#### Extracted material:
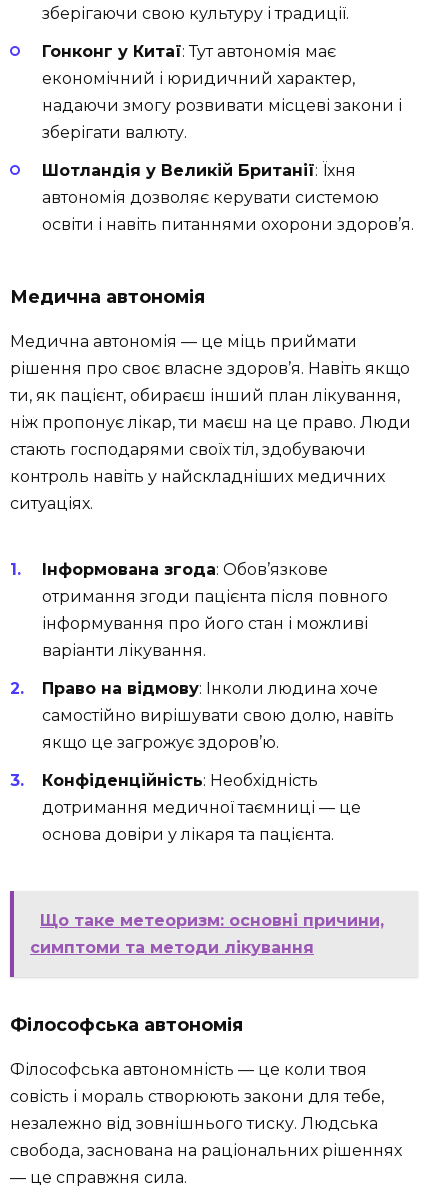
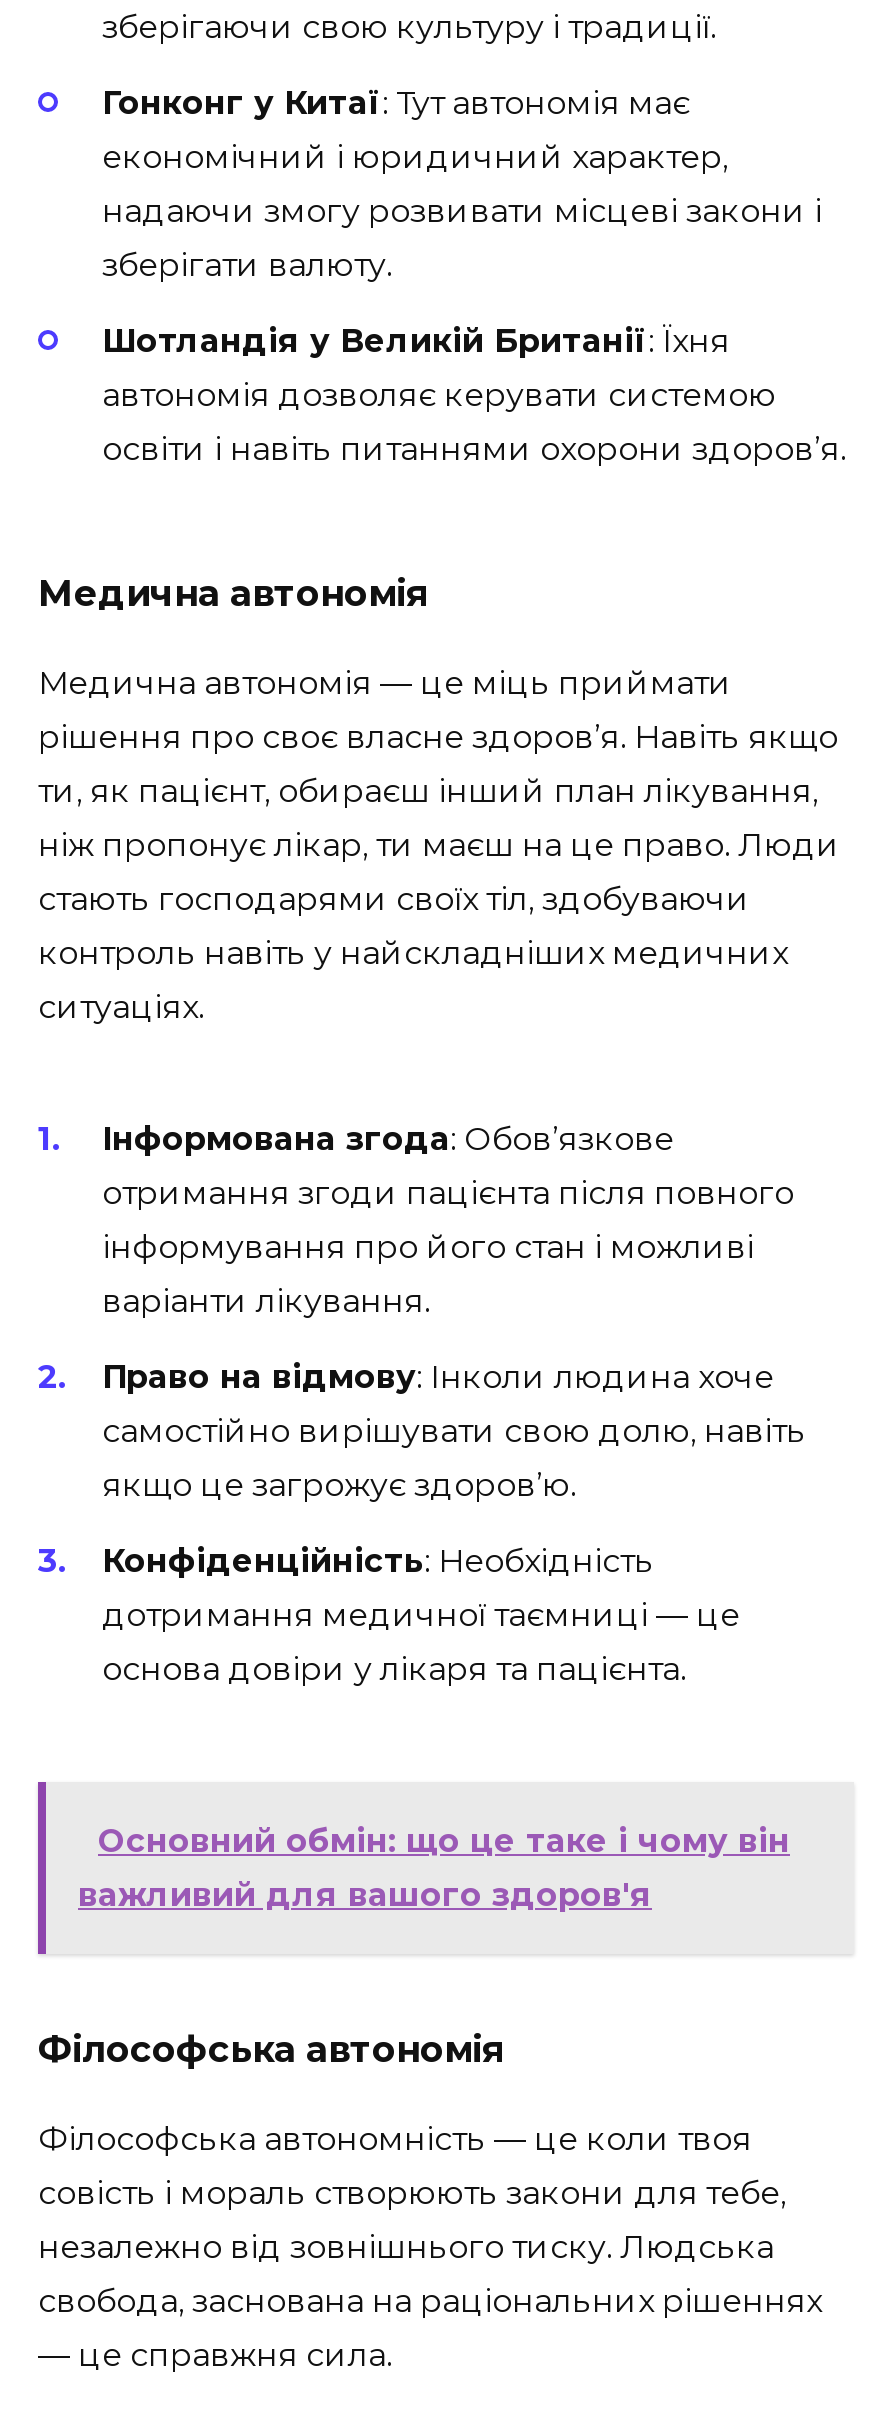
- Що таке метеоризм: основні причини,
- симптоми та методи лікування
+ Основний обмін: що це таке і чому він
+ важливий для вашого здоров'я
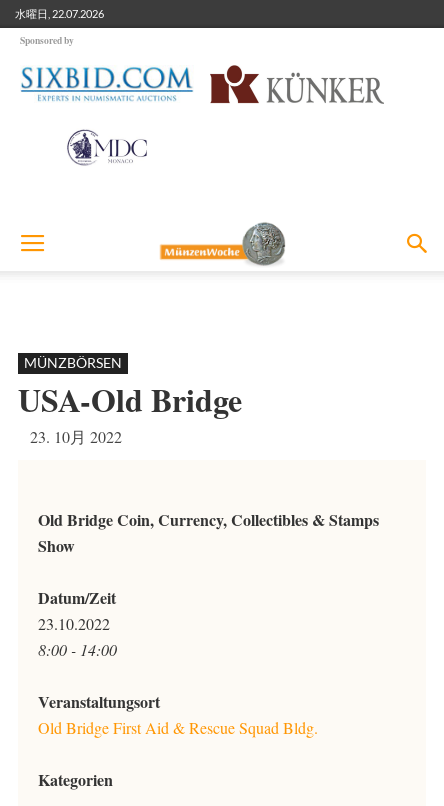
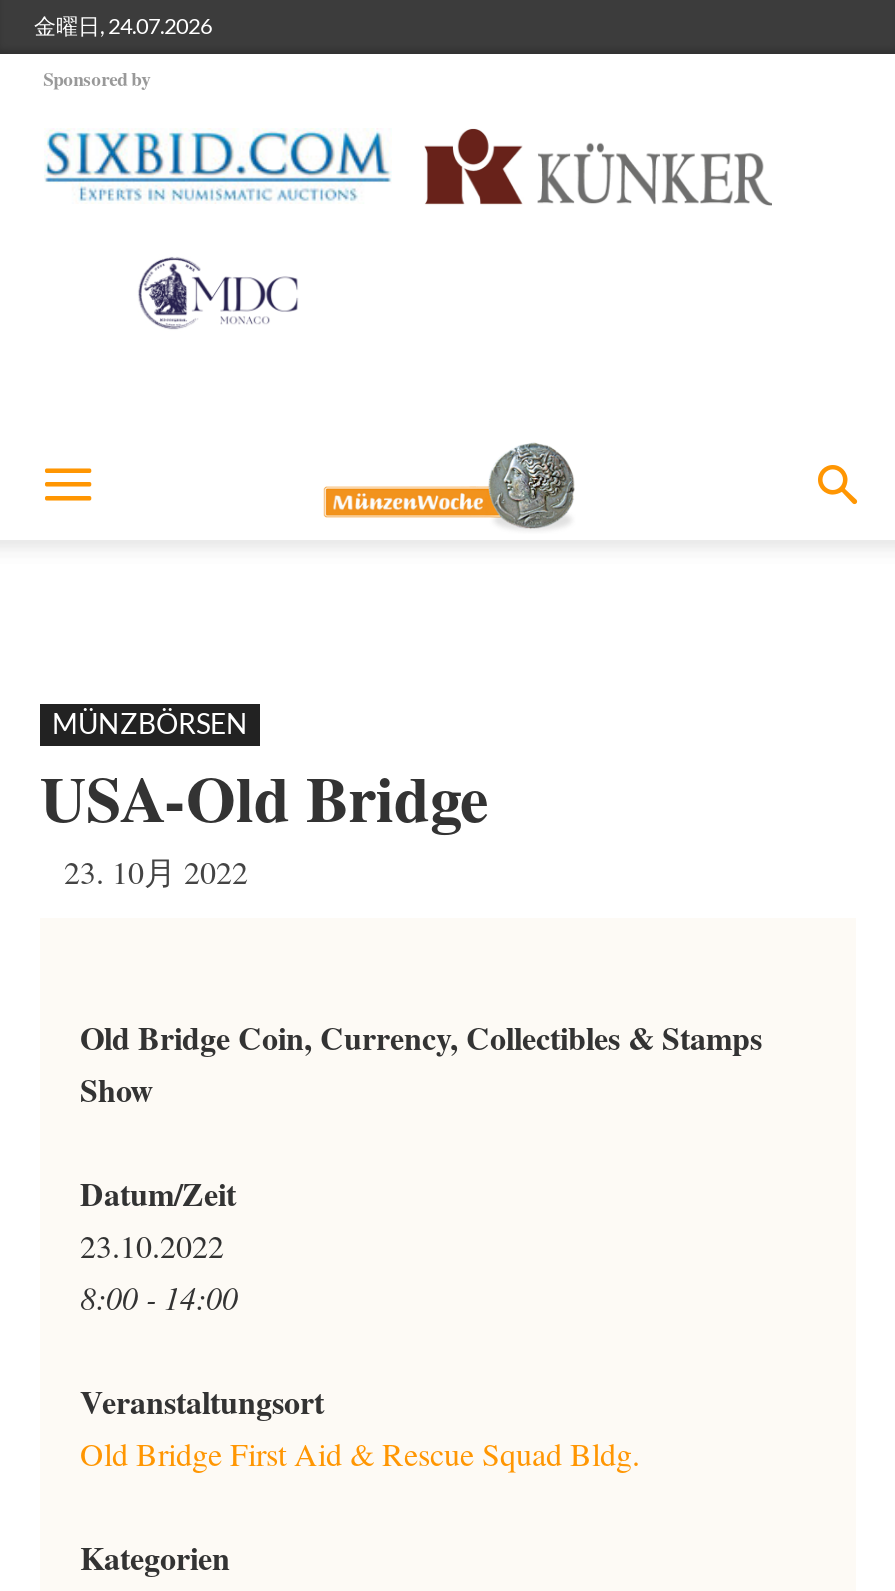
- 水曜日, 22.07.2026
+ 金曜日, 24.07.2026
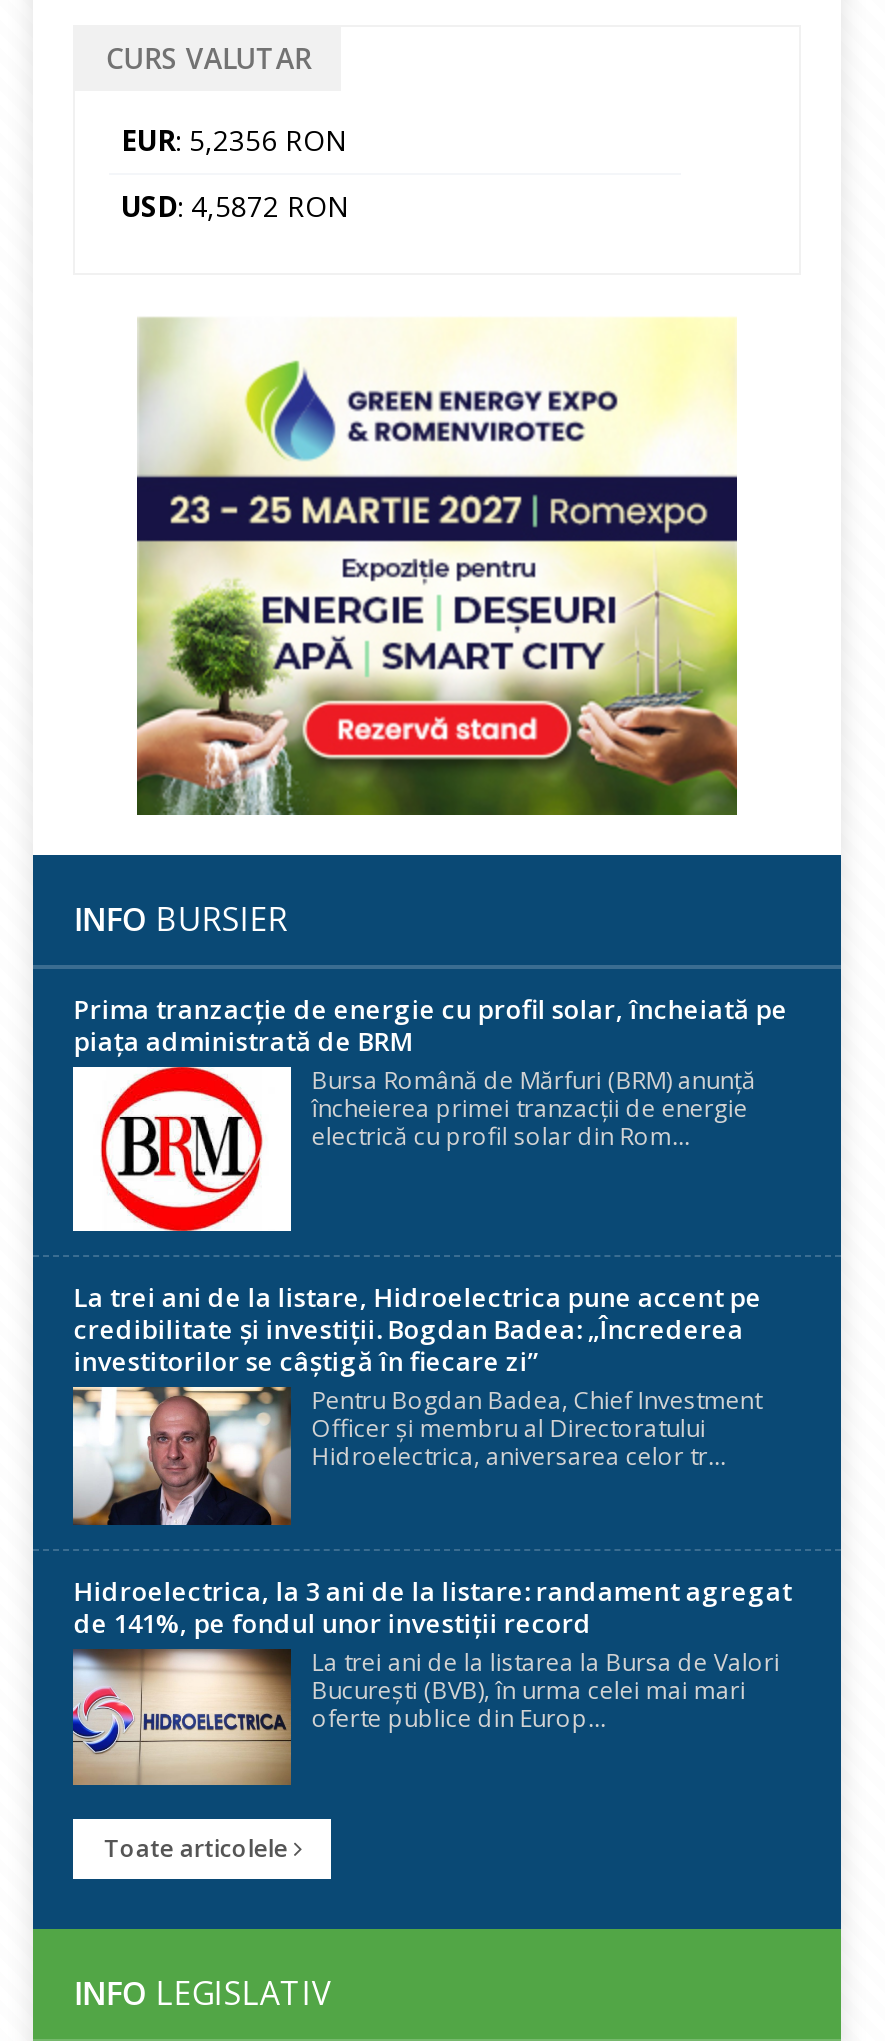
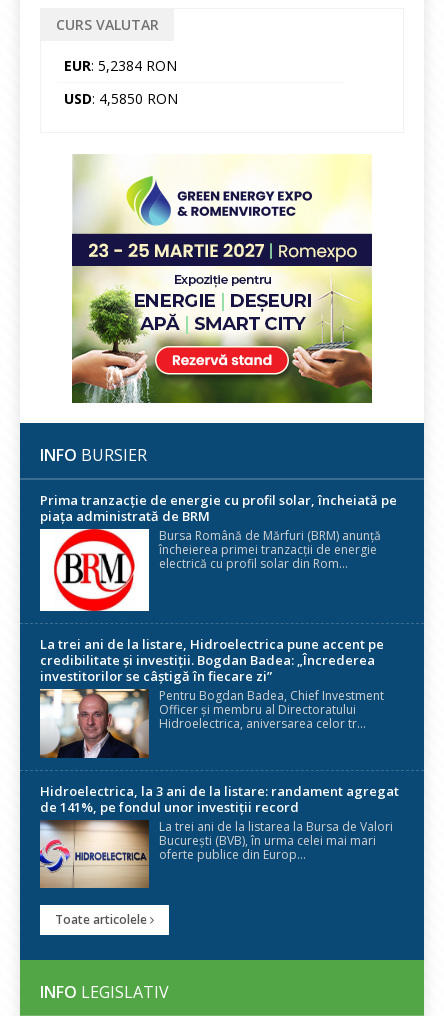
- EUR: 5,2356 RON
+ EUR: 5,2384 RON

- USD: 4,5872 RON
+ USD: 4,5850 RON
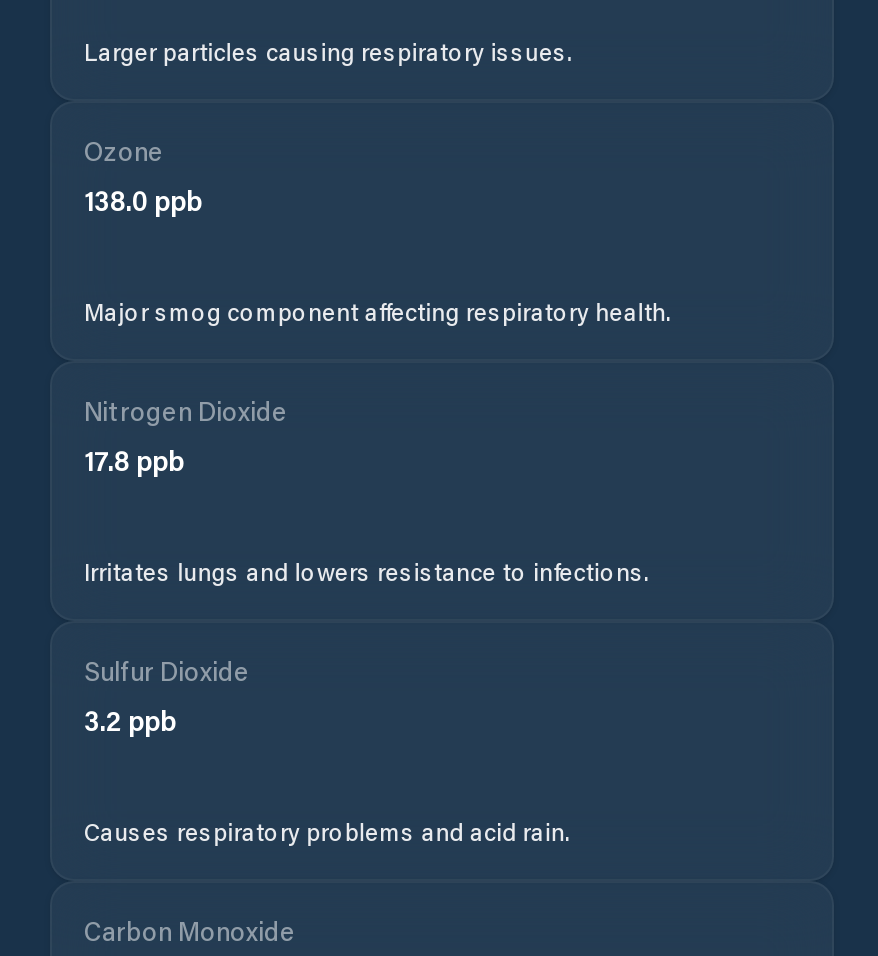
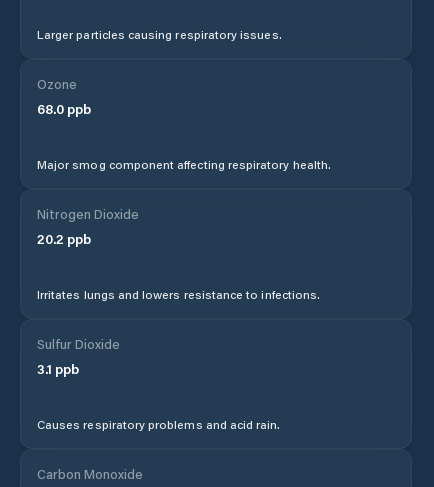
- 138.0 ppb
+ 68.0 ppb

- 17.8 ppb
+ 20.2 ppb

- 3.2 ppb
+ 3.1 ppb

#### Goal of the exercise:
Check each line of the entries above for the word "таке". List the ones that have it.

#### Reply to the exercise:
- Що таке метеоризм: основні причини,
+ Основний обмін: що це таке і чому він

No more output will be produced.